Who gets to decide when you are ready to move on? Here is a hint: you do. Fine. That wasn’t a hint, it was an emphatic statement; something that I am really good at making. June of this year I celebrated my ninth wedding anniversary in Branson, Missouri. Branson, for those who don’t know, is the Las Vegas of Missouri. What happens in Branson stays in Branson, maybe. That is to say there are a lot of replicas of things, people trying to get you to sign up for a timeshare, and buffets. Branson is not the real thing. It has the flashy lights and some entertainment, but it will never be Las Vegas. The thing about Branson is that you’ll spend just as much money there, too. All that “aren’t we fancy and having fun” comes with that Vegas price tag. You pay so much for something that is still counterfeit.
My soon-to-be ex-husband and I pulled into our cabin for the weekend and promptly got into an argument. A shared friend of ours did something really awful to me right before I graduated from my Master’s program. They violated my trust in a big way. I was unpacking and trying to express to my husband why I was hurt. My husband, laid out on the bed, stared at me unblinkingly and struggled to access any empathy. The argument was over if he would stay friends with the person who lied to my face and risked my educational career.

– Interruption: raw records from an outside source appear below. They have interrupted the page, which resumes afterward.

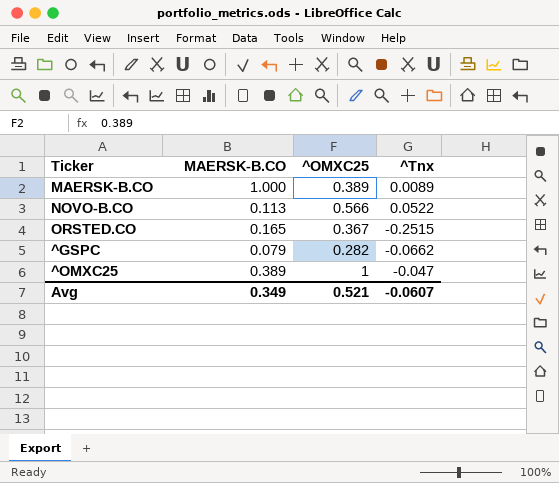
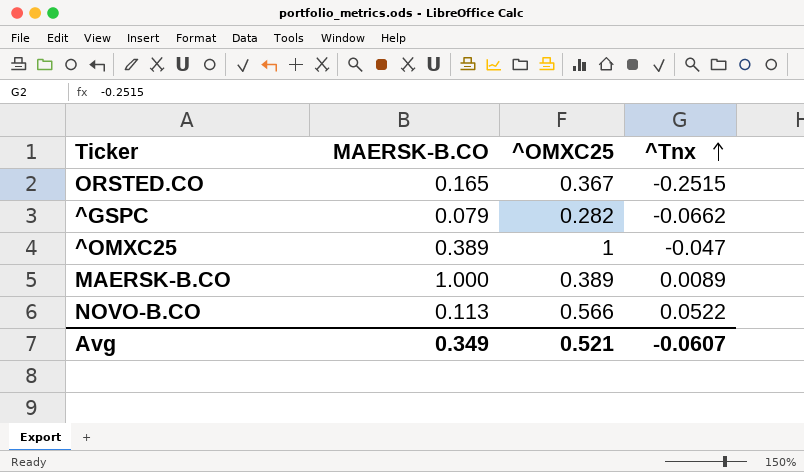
row order: none -> ^Tnx ascending

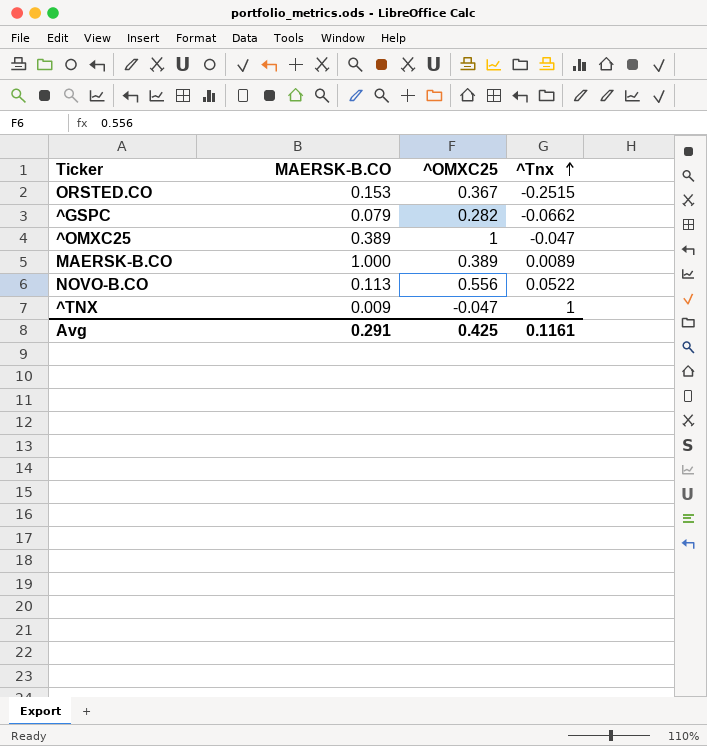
ORSTED.CO | MAERSK-B.CO: 0.165 -> 0.153
NOVO-B.CO | ^OMXC25: 0.566 -> 0.556
row ^TNX: none -> 0.009 | -0.047 | 1
Avg | MAERSK-B.CO: 0.349 -> 0.291
Avg | ^OMXC25: 0.521 -> 0.425
Avg | ^Tnx: -0.0607 -> 0.1161

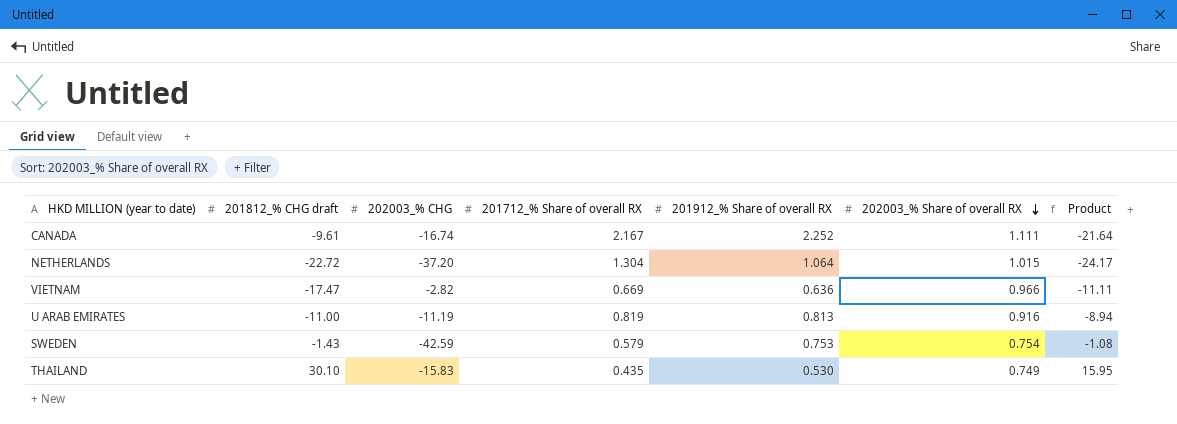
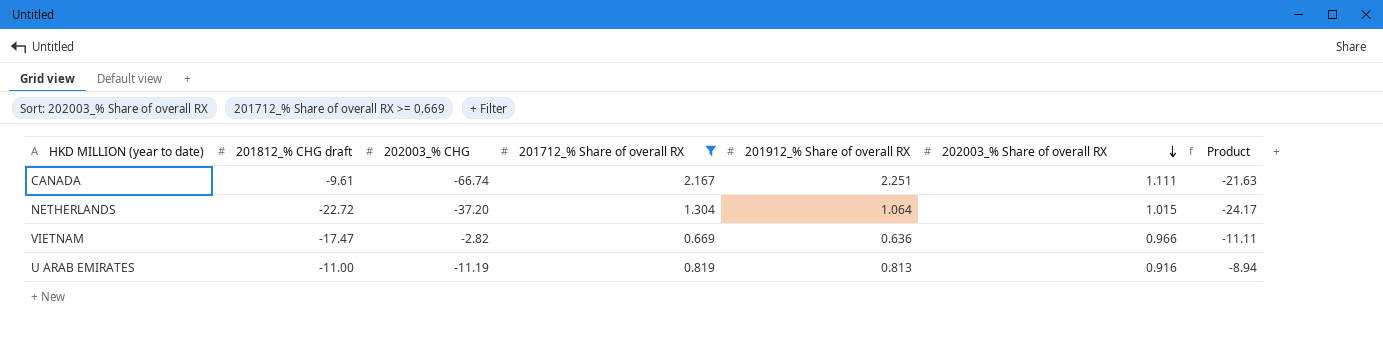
filter: none -> 201712_% Share of overall RX >= 0.669
CANADA | 202003_% CHG: -16.74 -> -66.74
CANADA | 201912_% Share of overall RX: 2.252 -> 2.251
CANADA | Product: -21.64 -> -21.63

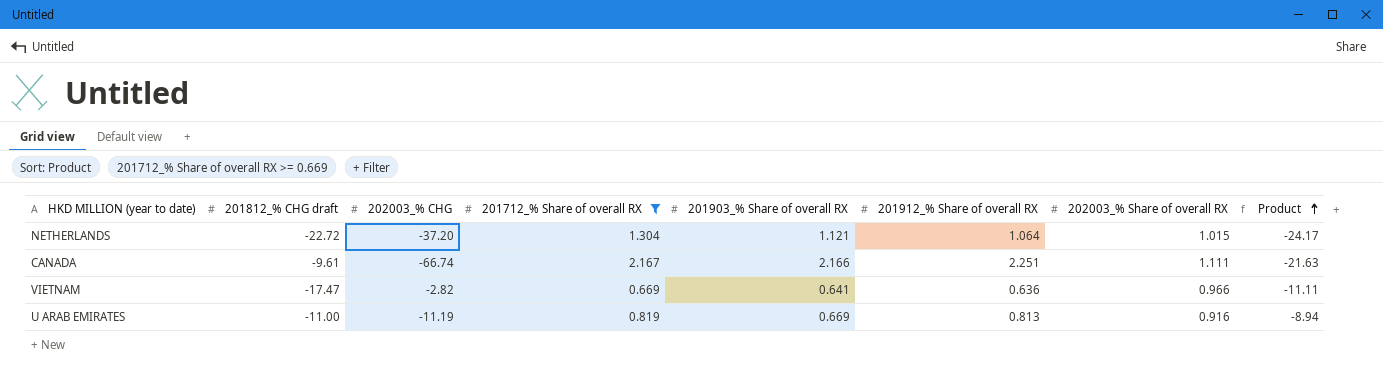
row order: 202003_% Share of overall RX descending -> Product ascending
column 201903_% Share of overall RX | position: none -> 5

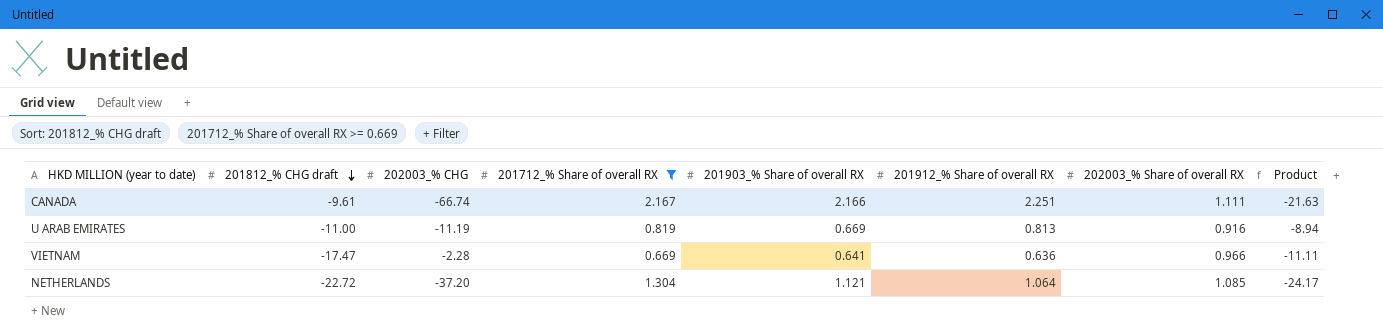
row order: Product ascending -> 201812_% CHG draft descending
VIETNAM | 202003_% CHG: -2.82 -> -2.28
NETHERLANDS | 202003_% Share of overall RX: 1.015 -> 1.085

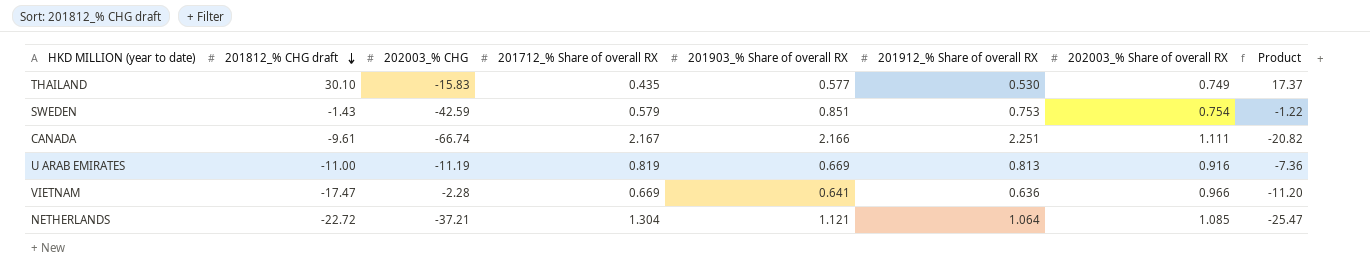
filter: 201712_% Share of overall RX >= 0.669 -> none
column Product | formula: [201812_% CHG draft] * [201912_% Share of overall RX] -> [201812_% CHG draft] * [201903_% Share of overall RX]
NETHERLANDS | 202003_% CHG: -37.20 -> -37.21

This was a thing we did. I would feel hurt or betrayed about something and would spend hours attempting to help him see why I was hurt. He could hardly ever see, even when it was obvious to everyone else. Over our nine years we'd sifted through addiction, mental health issues, family drama, death, and affairs. We’d done nine years of really hard work. When I say "we" I mostly mean "I" did nine years of really hard work. We’d still not arrived at, what I thought, was the real thing. How ironic that we were celebrating our union in faux-Vegas! We went to a spa and zip-lined. We ate at fun restaurants and had mediocre sex. The best part of the whole anniversary was when some friends decided to join us. It was a reprieve from the constant work of giving him all the attention he needed that often left me emotionally exhausted.
It would be a few weeks later that I requested we separate and start the work of divorcing. I’ve never wanted to visit Vegas, let alone faux-Vegas, and I was too tired to do anymore pretending to have fun. It was costing me too much.